- University: Texas Tech University
- Head coach: Wes Kittley (24th season)
- Conference: Big 12
- Location: Lubbock, Texas, US
- Indoor track: Sports Performance Center
- Outdoor track: Fuller Track
- Colors: Scarlet and black

Conference Indoor Championships
- Men's: 2018, 2019, 2023, 2024, 2025, 2026 Women's: 2025, 2026

Conference Outdoor Championships
- Men's: 2005, 2014, 2018, 2019, 2023, 2025, 2026 Women's: 2025, 2026

Men Indoor National Championships
- 2024

Men Outdoor National Championships
- 2019

= Texas Tech Red Raiders track and field =

The Texas Tech Red Raiders track and field program represents Texas Tech University in the sport of track and field.
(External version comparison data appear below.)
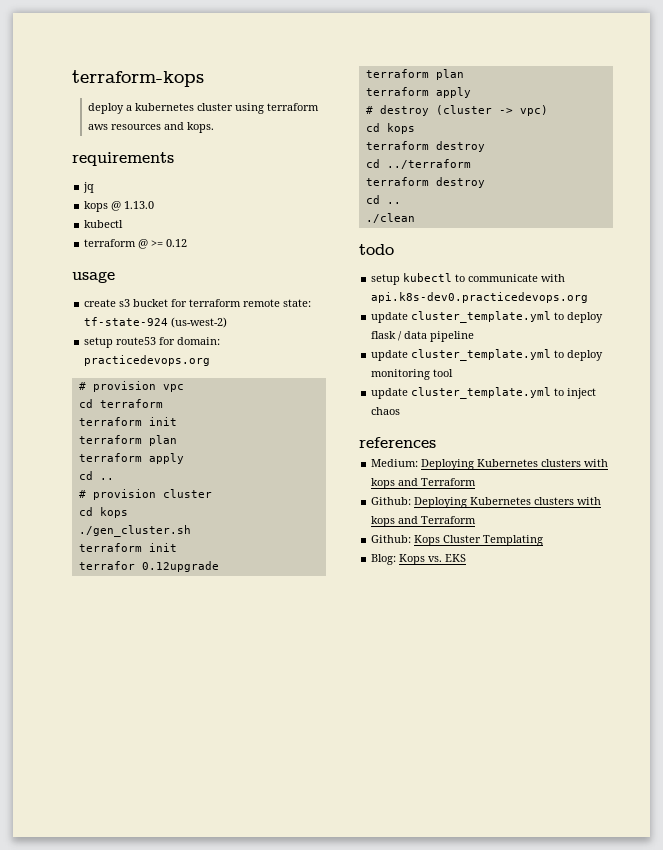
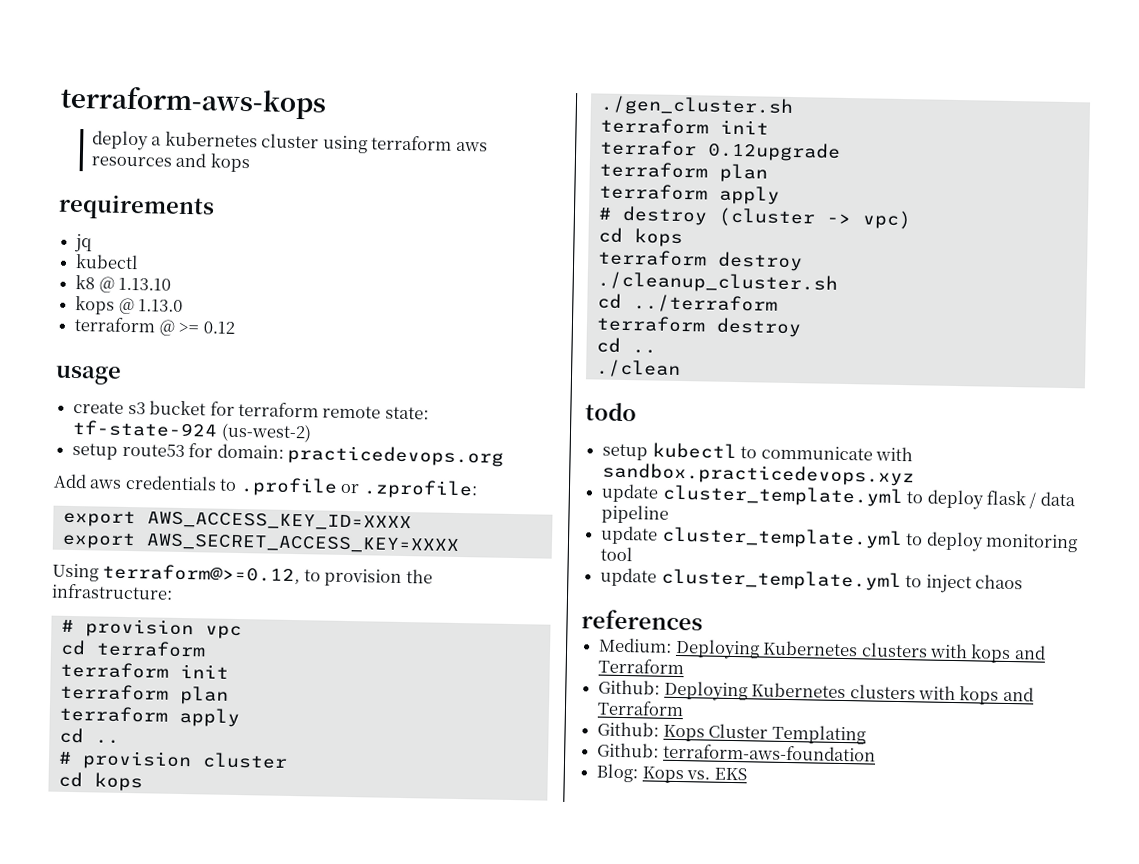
- terraform-kops
+ terraform-aws-kops
- deploy a kubernetes cluster using terraform aws resources and kops.
+ deploy a kubernetes cluster using terraform aws resources and kops
  jq
+ kubectl
+ k8 @ 1.13.10
  kops @ 1.13.0
- kubectl
+ Add aws credentials to .profile or .zprofile:
+ export AWS_ACCESS_KEY_ID=XXXX
+ export AWS_SECRET_ACCESS_KEY=XXXX
+ Using terraform@>=0.12, to provision the infrastructure:
+ ./cleanup_cluster.sh
- setup kubectl to communicate with api.k8s-dev0.practicedevops.org
+ setup kubectl to communicate with sandbox.practicedevops.xyz
+ Github: terraform-aws-foundation

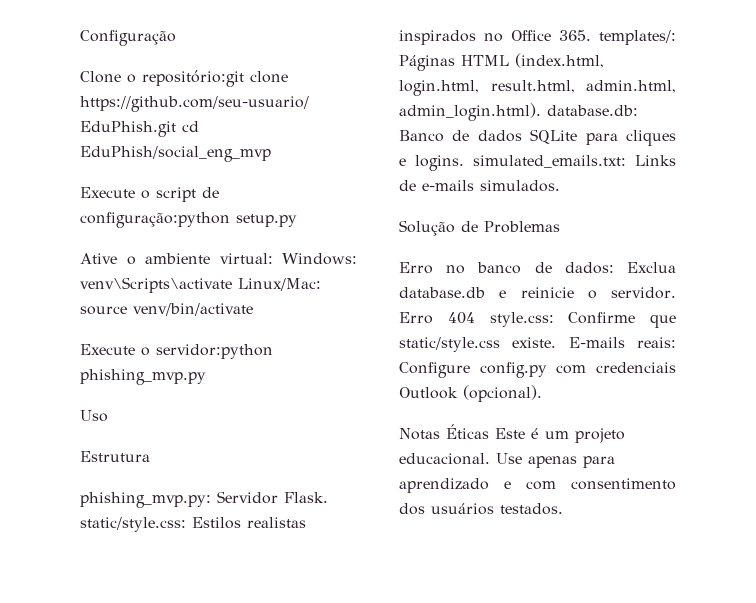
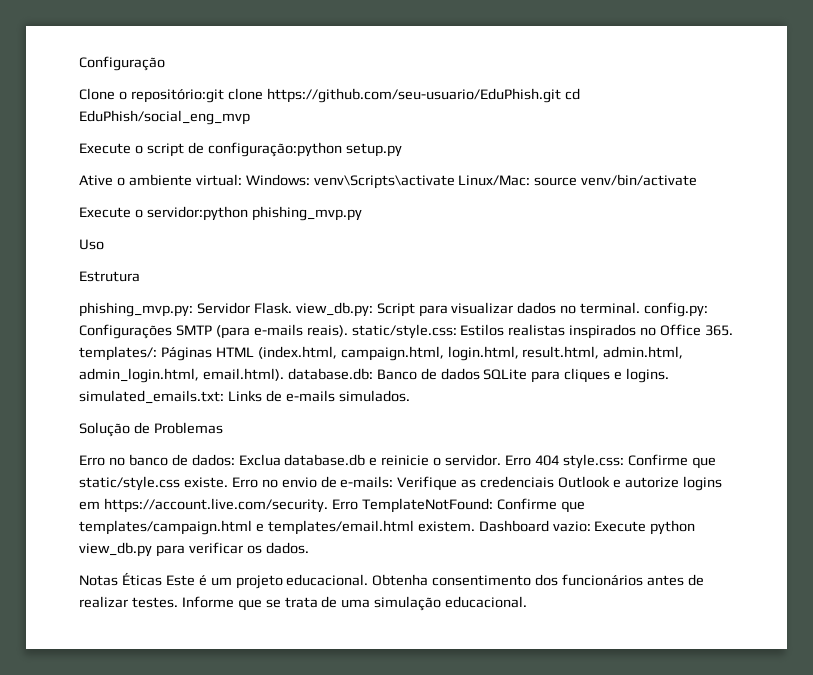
- phishing_mvp.py: Servidor Flask. static/style.css: Estilos realistas inspirados no Office 365. templates/: Páginas HTML (index.html, login.html, result.html, admin.html, admin_login.html). database.db: Banco de dados SQLite para cliques e logins. simulated_emails.txt: Links de e-mails simulados.
+ phishing_mvp.py: Servidor Flask. view_db.py: Script para visualizar dados no terminal. config.py: Configurações SMTP (para e-mails reais). static/style.css: Estilos realistas inspirados no Office 365. templates/: Páginas HTML (index.html, campaign.html, login.html, result.html, admin.html, admin_login.html, email.html). database.db: Banco de dados SQLite para cliques e logins. simulated_emails.txt: Links de e-mails simulados.
- E-mails reais: Configure config.py com credenciais Outlook (opcional).
+ Erro no envio de e-mails: Verifique as credenciais Outlook e autorize logins em https://account.live.com/security. Erro TemplateNotFound: Confirme que templates/campaign.html e templates/email.html existem. Dashboard vazio: Execute python view_db.py para verificar os dados.
- Use apenas para aprendizado e com consentimento dos usuários testados.
+ Obtenha consentimento dos funcionários antes de realizar testes. Informe que se trata de uma simulação educacional.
The program includes separate men's and women's teams, both of which compete in Division I of the National Collegiate Athletic Association (NCAA). The Red Raiders have been charter members of the Big 12 Conference since the 1996–97 academic year. The Red Raiders host their home indoor meets in the Sports Performance Center and their home outdoor meets at Linda and Terry Fuller Track, both located on the Texas Tech University campus in Lubbock, Texas. Head coach Wes Kittley has led the Red Raiders teams since 2000.